America’s China policy (II)

Last week I argued that the global power struggle in the 21st century will be shaped by the economic, diplomatic and military competition between Washington and Beijing.

 I also pointed out that the current American approach to China can best be summarized as a strategy that seeks to simultaneously engage and contain. The logic of engagement is dictated by economic realities and the mutual dependence between the US and China. Simply put, neither China nor the United States can afford economic warfare. Chinese economic growth and Chinese savings (particularly the purchase of American treasury bills and other financial assets) keep American interest rates low. This is a crucial luxury for the American economy because it creates liquidity, cheap credit and consumption -- without which there would be no recovery. China needs the American economy to grow to keep selling its products to the largest market in the world. In the absence of these dynamics, there is a risk of mutually assured destruction.

But I concluded by saying that while all these factors explain the American logic for economic engagement with China, there is also a geostrategic competition dimension to Sino-American relations. China has regional ambitions and it is investing an important part of its trade surplus to create a stronger navy and air force. Although it remains true that Beijing still prefers a so-called “peaceful rise” principle that limits its geopolitical intentions to occasional strategic posturing, there are also signs that the new leadership of the country will be less reluctant to flex its muscles in regions like the South China Sea. As a result, the United States is becoming increasingly concerned about China's quest for hegemony and such concerns fuel the logic of containment. In fact, one can clearly argue that the Barack Obama administration's concept of a “pivot” and “rebalancing” towards Asia is partly based on the need to contain China.

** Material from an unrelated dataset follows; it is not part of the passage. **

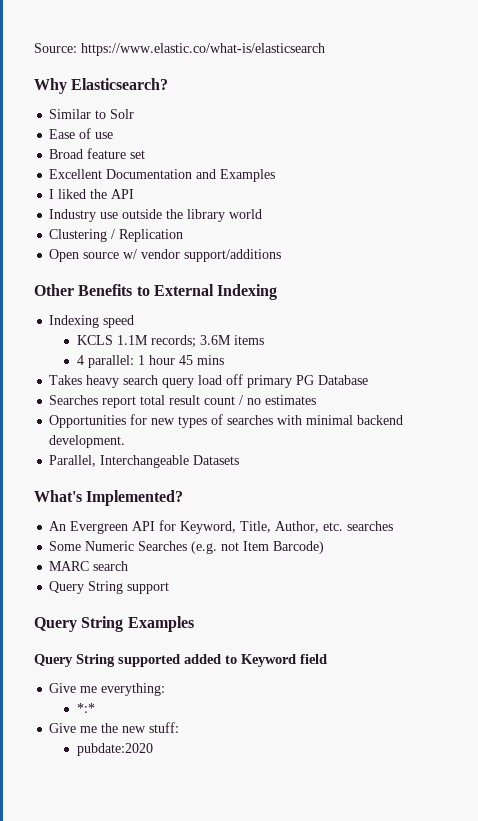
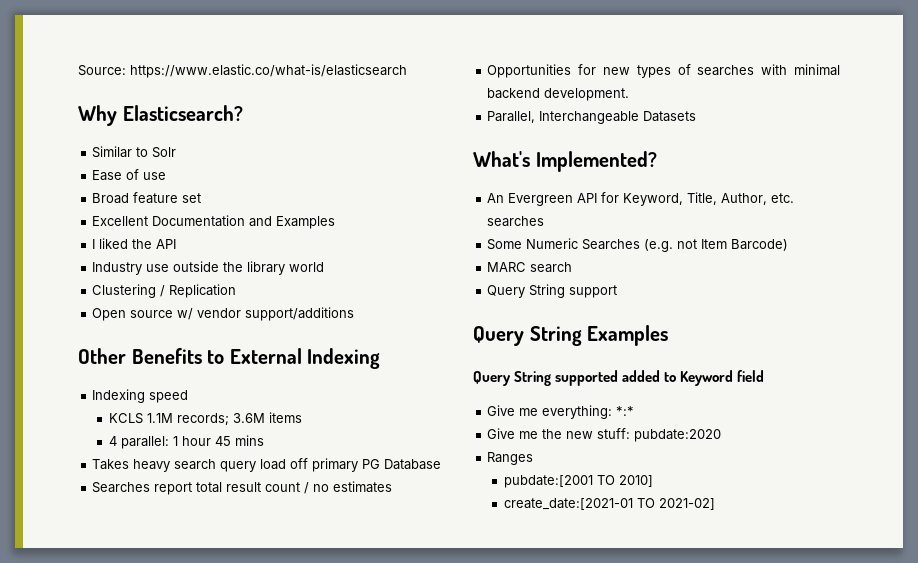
(166, 689) // -> (613, 412) none
[76,743,153,756] // pubdate:2020 -> [634,429,722,442] [487,452,534,465] [503,475,653,488] [503,498,715,510] pubdate:2020 // Ranges // pubdate:[2001 TO 2010] // create_date:[2021-01 TO 2021-02]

One major factor that helps Washington in its efforts to contain China is the regional willingness to embrace America as a counter-balance to Chinese geopolitical ambitions. There is indeed a growing sense of alarm among the elites and general populations in the South China Sea, particularly in Vietnam, the Philippines, Korea and Japan about the rise of China as a hegemonic power that wants to change the balance of power in the region. This provides a strategic opportunity for Washington because there is regional support for its containment strategy. In the military sphere, the US already has long-standing alliances with Japan and South Korea. Washington has also been strengthening its defense and military cooperation with Australia, Singapore, Taiwan and Vietnam since 2010.

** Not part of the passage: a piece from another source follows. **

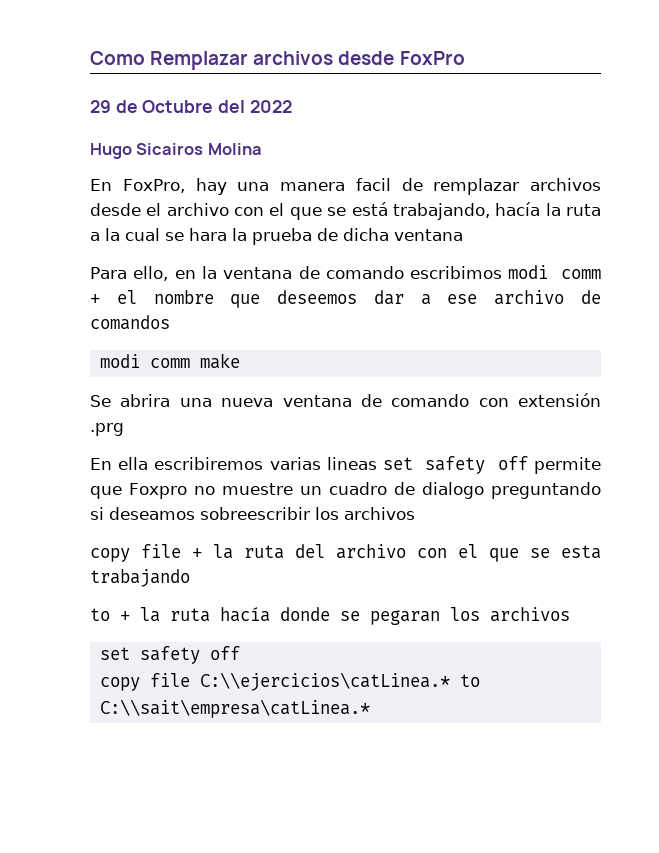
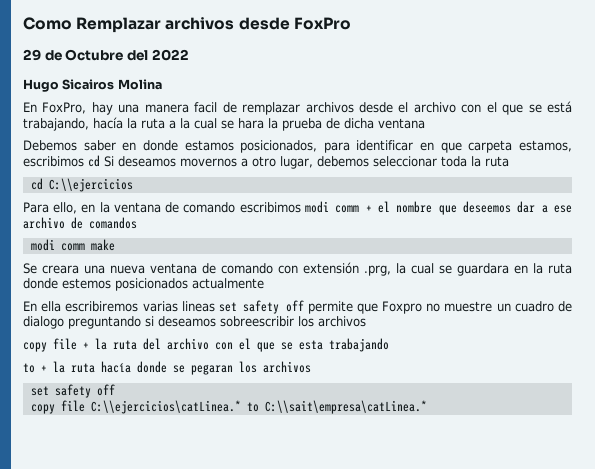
(463, 235) none -> [23,140,572,153] [23,155,509,169] [30,178,133,192] // Debemos saber en donde estamos posicionados, para identificar en que carpeta estamos, escribimos cd Si deseamos movernos a otro lugar, debemos seleccionar toda la ruta // cd C:\\ejercicios
[120,394,171,407] abrira -> [42,265,79,274] creara
[90,423,124,436] .prg -> [364,263,572,276] [23,278,264,291] .prg, la cual se guardara en la ruta donde estemos posicionados actualmente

In the larger geostrategic framework, the centerpiece of America's containment strategy is based on balancing the rise of China by partnering up with India. In other words, America's India strategy is absolutely critical in terms of creating an Asian balance of power that will favor Washington. America's willingness to increase its military, economic and diplomatic engagement with India has reached unprecedented levels in the last 10 years. Both the George W. Bush and Obama administrations have been very cautious in terms of accommodating India's sensibilities in two critical areas: India's nuclear power and the Kashmir dispute with Pakistan. Although Pakistan is an urgent challenge for Washington because of problems related to Afghanistan, it is very telling that neither President Bush nor President Obama have been able to deal with the real issue that could change Pakistani behavior in Afghanistan. This issue is of course Pakistan's willingness to have American involvement in solving the Kashmir dispute. For India, American involvement in the Kashmir dispute remains a red line. The fact that Washington is reluctant to upset India, despite the urgency of the crisis with Pakistan, proves that India is crucial for Washington in ways that Pakistan will never be. In other words, without India, America's containment of China will simply not work.

Only time will tell whether America's China strategy based on simultaneous economic engagement and military containment will work. For now, it looks like there is no better alternative.